Fine Books from a Distinguished Private Library
Fine Books from a Distinguished Private Library
Auction Closed
November 28, 01:19 PM GMT
Estimate
8,000 - 12,000 GBP
Lot Details
Description
Georg Wolfgang Knorr
Deliciae naturae selectae, of Uitgeleezen kabinet van Natuurlyke zeldzaamheden. Dordrecht: Abraham Blussé en Zoon, 1771
First Dutch edition, number 83 of 99 copies for subscribers,2 volumes bound in one, folio, 530 x 355mm., validated by the signature of notary P.J. van Steenbergen, Dordrecht, additional engraved title page with delicately hand-coloured allegorical frame, 92 hand-coloured engraved plates, contemporary Dutch mottled calf, gilt, covers with elaborate floral borders, central arabesque, raised bands, spine gilt in compartments, without the portrait called for by Nissen, but hardly ever seen, corners repaired, cupper joint with slight wear
With plates from the first edition printed at Nuremberg in 1751-67, this monumental work documents the “Cabinets of Wonders” of some of the leading naturalists of the day. Popular from the mid-sixteenth through the eighteenth centuries, “Wunderkammern” were private collections of exotic items--animal, vegetable, and mineral specimens as well as manmade objects--that can be considered precursors to the modern museum.

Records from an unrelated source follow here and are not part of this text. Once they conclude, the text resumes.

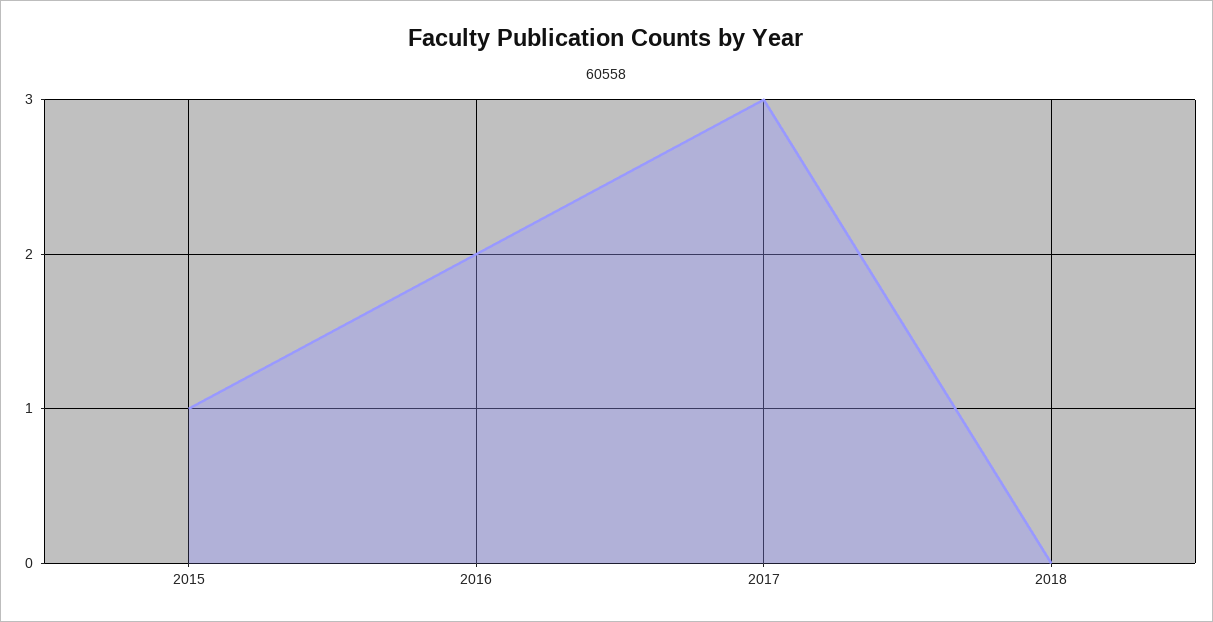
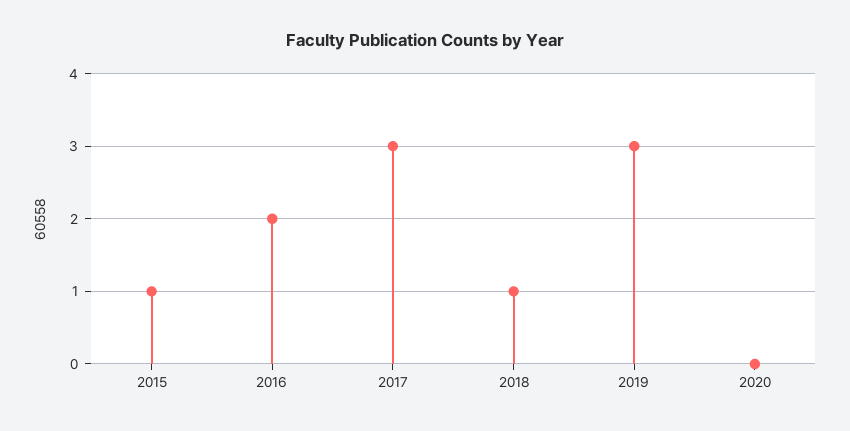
2018: 0 -> 1
2019: none -> 3
2020: none -> 0

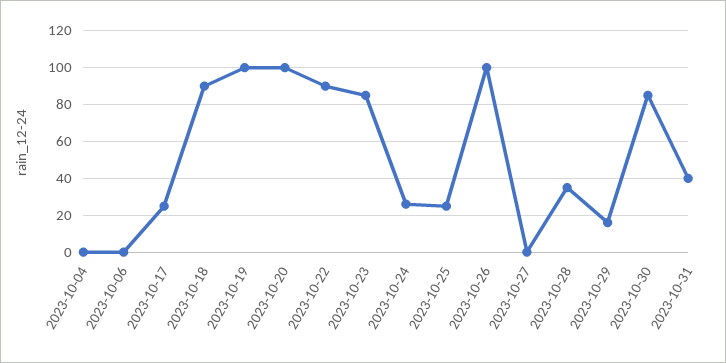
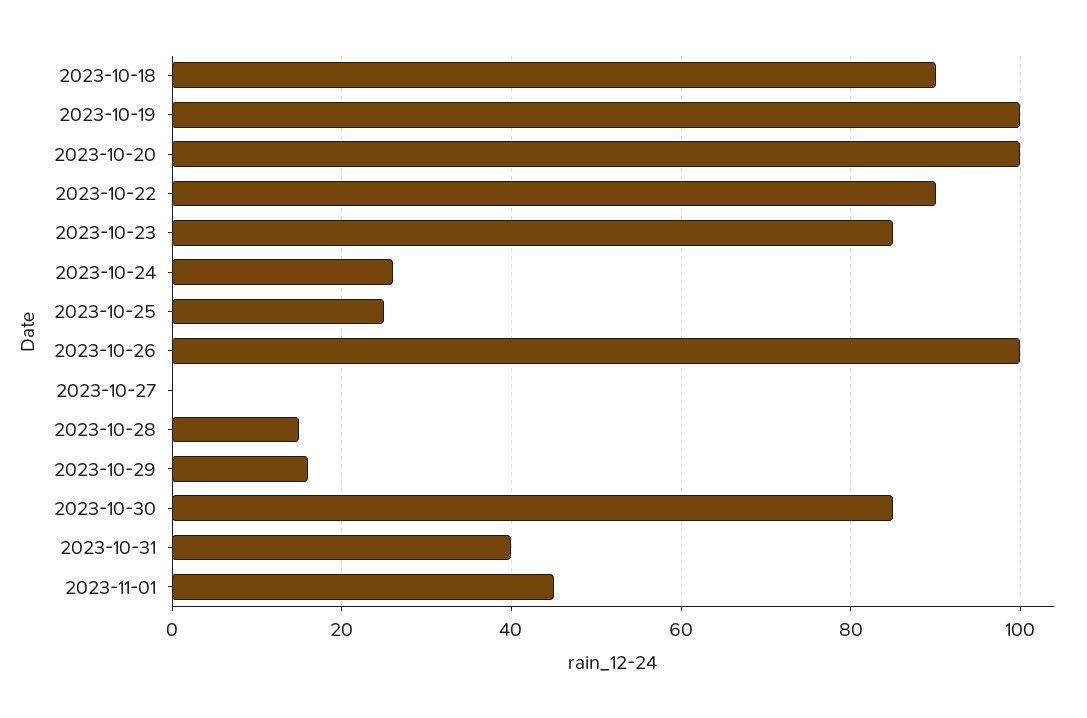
2023-10-04: 0 -> none
2023-10-06: 0 -> none
2023-10-17: 25 -> none
2023-10-28: 35 -> 15
2023-11-01: none -> 45

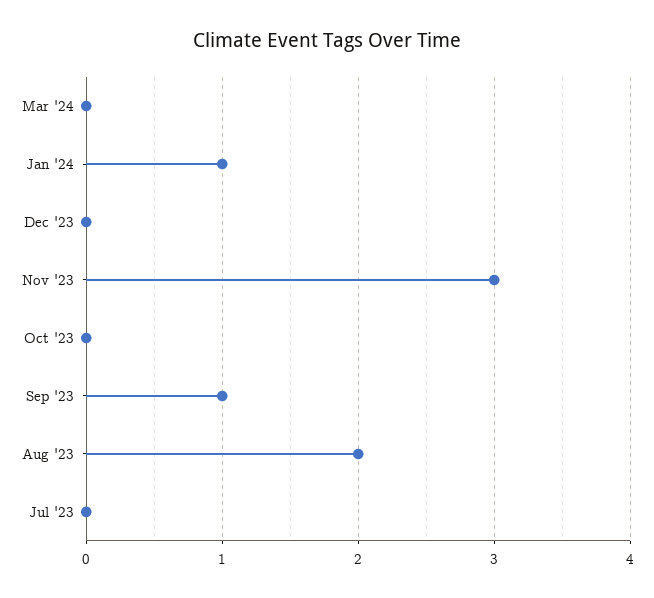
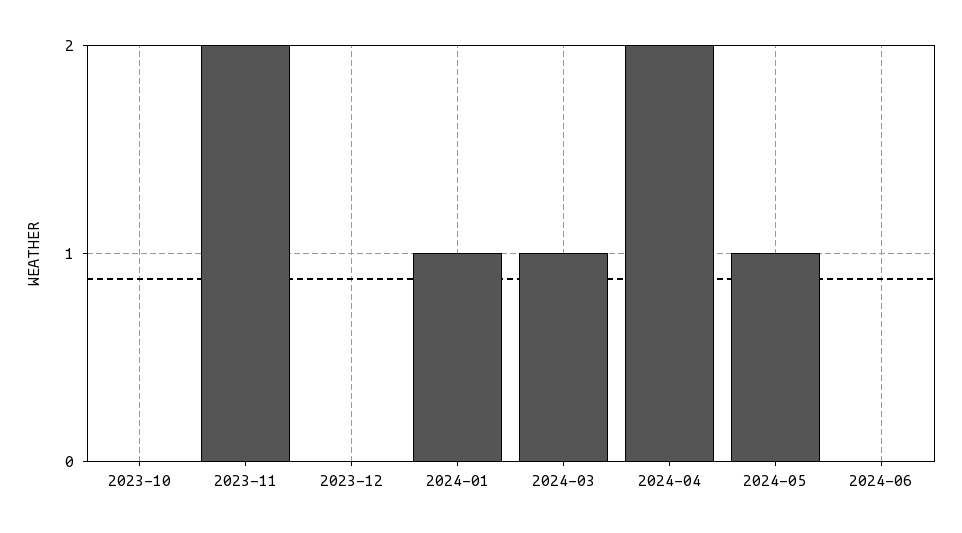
Mar '24: 0 -> 1
Nov '23: 3 -> 2
Sep '23: 1 -> none
Aug '23: 2 -> none
Jul '23: 0 -> none
2024-04: none -> 2
2024-05: none -> 1
2024-06: none -> 0

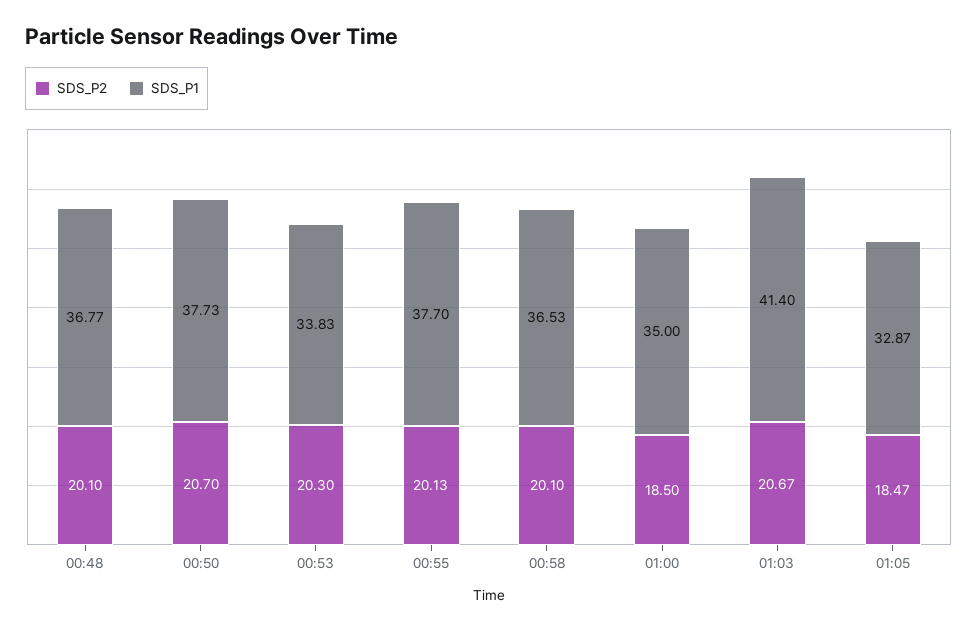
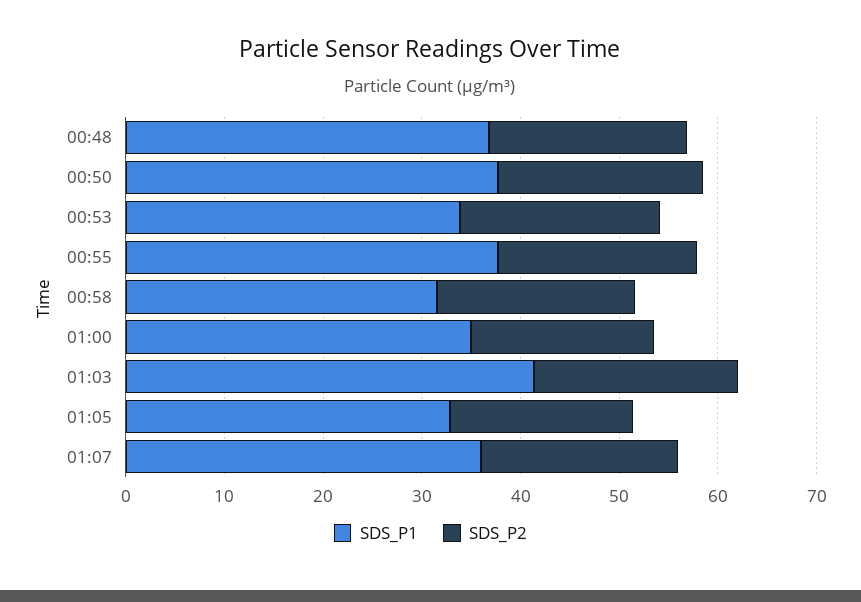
SDS_P1, 00:58: 36.53 -> 32
SDS_P1, 01:07: none -> 36
SDS_P2, 01:07: none -> 20

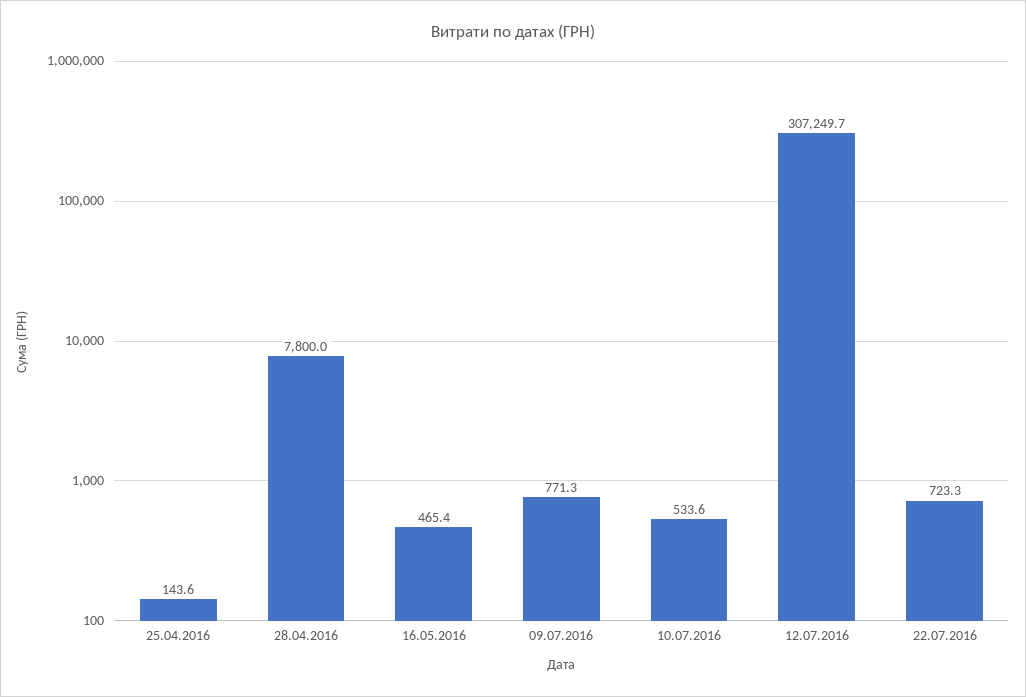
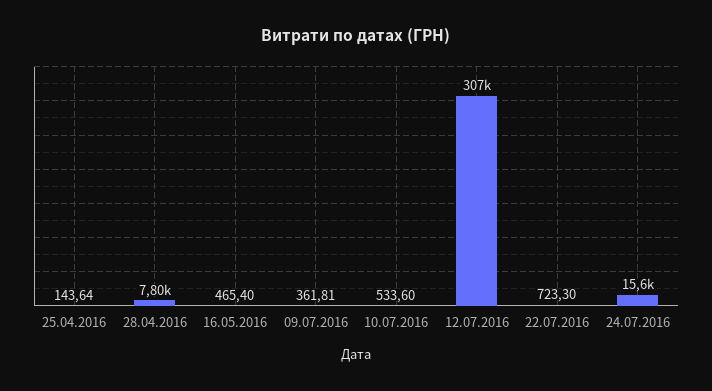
09.07.2016: 771.3 -> 361.81
24.07.2016: none -> 15600

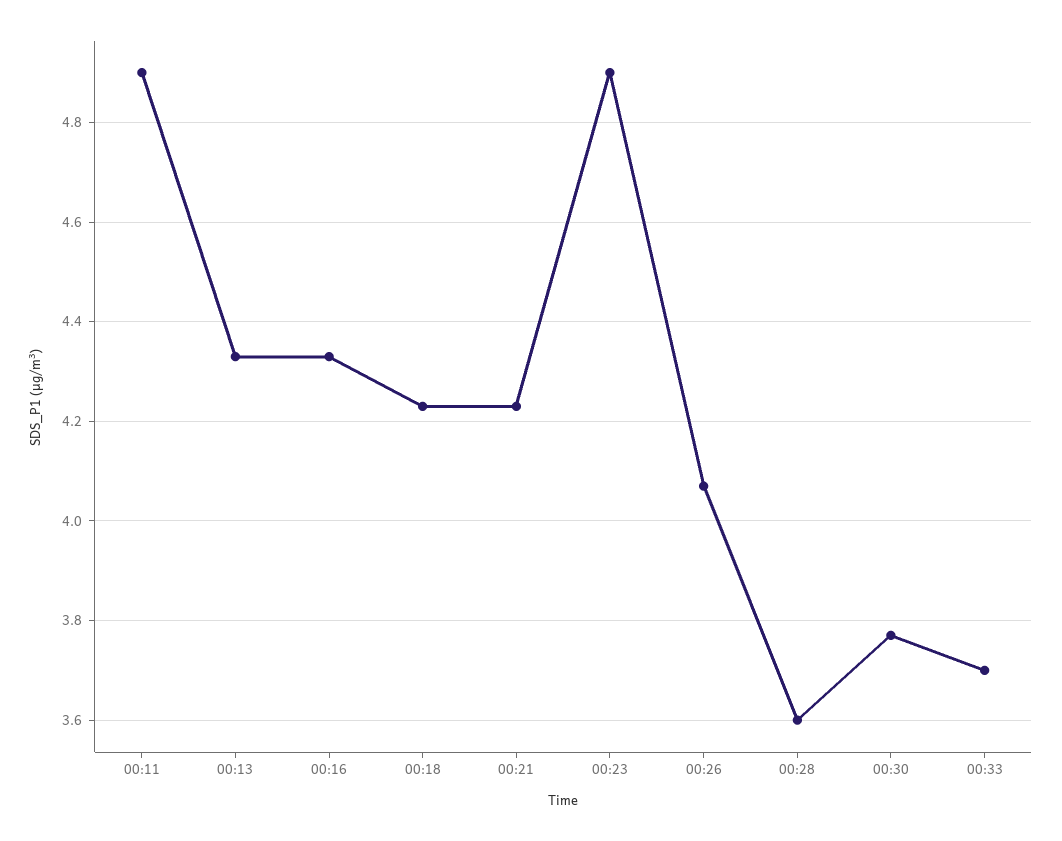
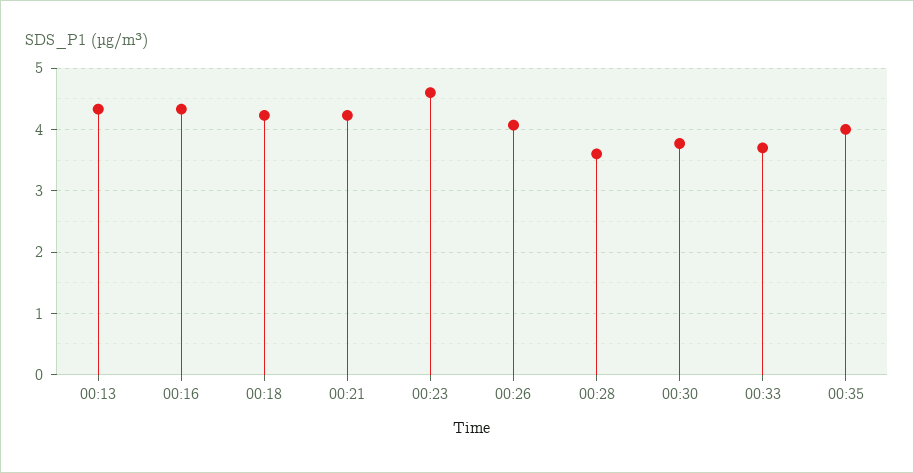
00:11: 4.9 -> none
00:23: 4.9 -> 4.6
00:35: none -> 4

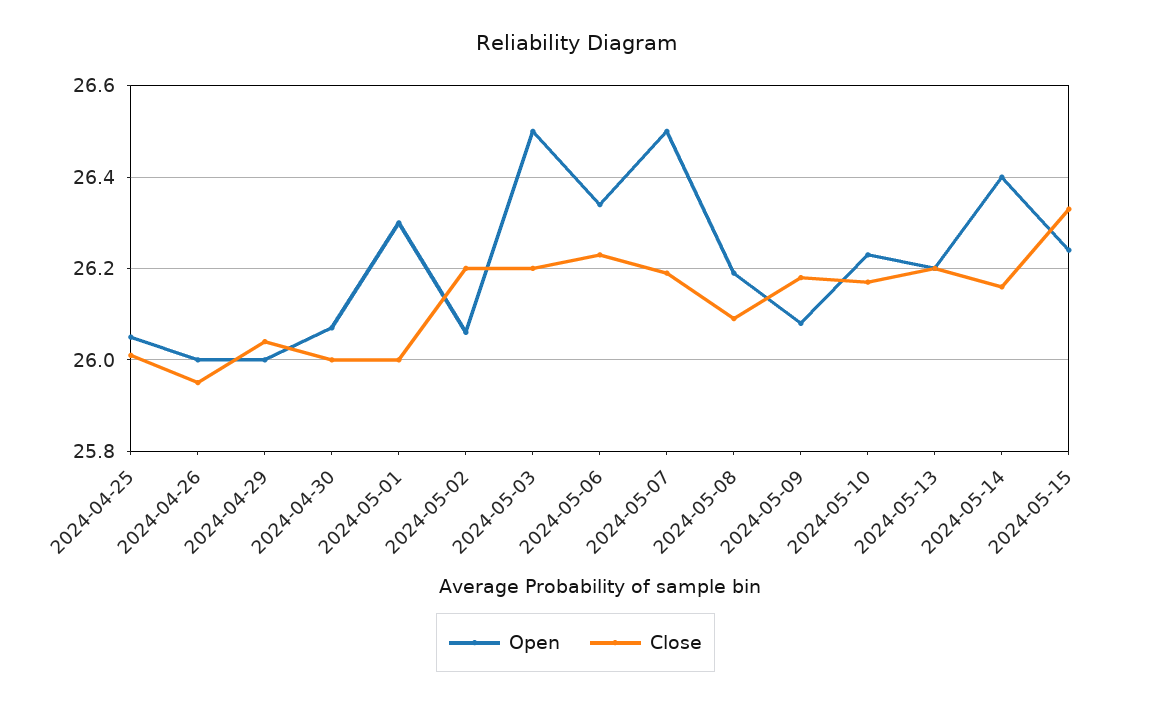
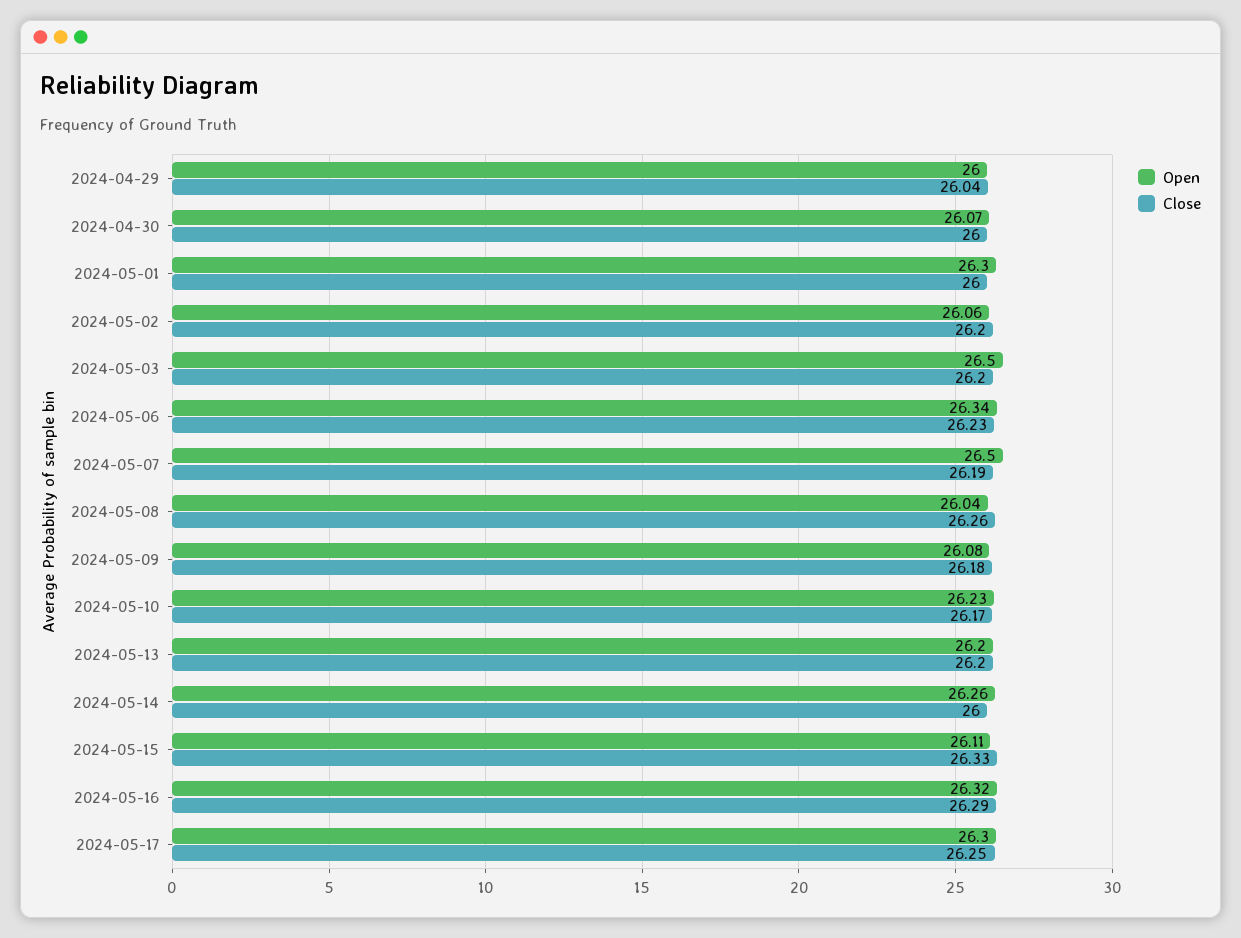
Open, 2024-04-25: 26.05 -> none
Close, 2024-04-25: 26 -> none
Open, 2024-04-26: 26 -> none
Close, 2024-04-26: 25.95 -> none
Open, 2024-05-08: 26.2 -> 26.04
Close, 2024-05-08: 26.1 -> 26.26
Open, 2024-05-14: 26.4 -> 26.26
Close, 2024-05-14: 26.15 -> 26
Open, 2024-05-15: 26.25 -> 26.11
Open, 2024-05-16: none -> 26.32
Close, 2024-05-16: none -> 26.29
Open, 2024-05-17: none -> 26.3
Close, 2024-05-17: none -> 26.25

Books like the present one were intended to make these treasures available to a wider audience. For his “Selected Delights of Nature", German palaeontologist, painter, engraver, and art dealer Georg Knorr (1705-1761) made use of his personal collection, as well as those of his scientific circle, for a work he began in 1751 and worked on until his death in 1761, after which it was completed by his heirs. He drew heavily on the extensive collection of wealthy Nuremberg physician and naturalist Christoph Jacob Trew (1695-1769), as indicated by the wording “Ex. Museo Excell. D.D. Chris. Jac. Trew” at the bottom of a number of plates.
Landwehr notes that “the Dutch edition of this work, one of the few books published with numbered copies, contains really magnificent plates”.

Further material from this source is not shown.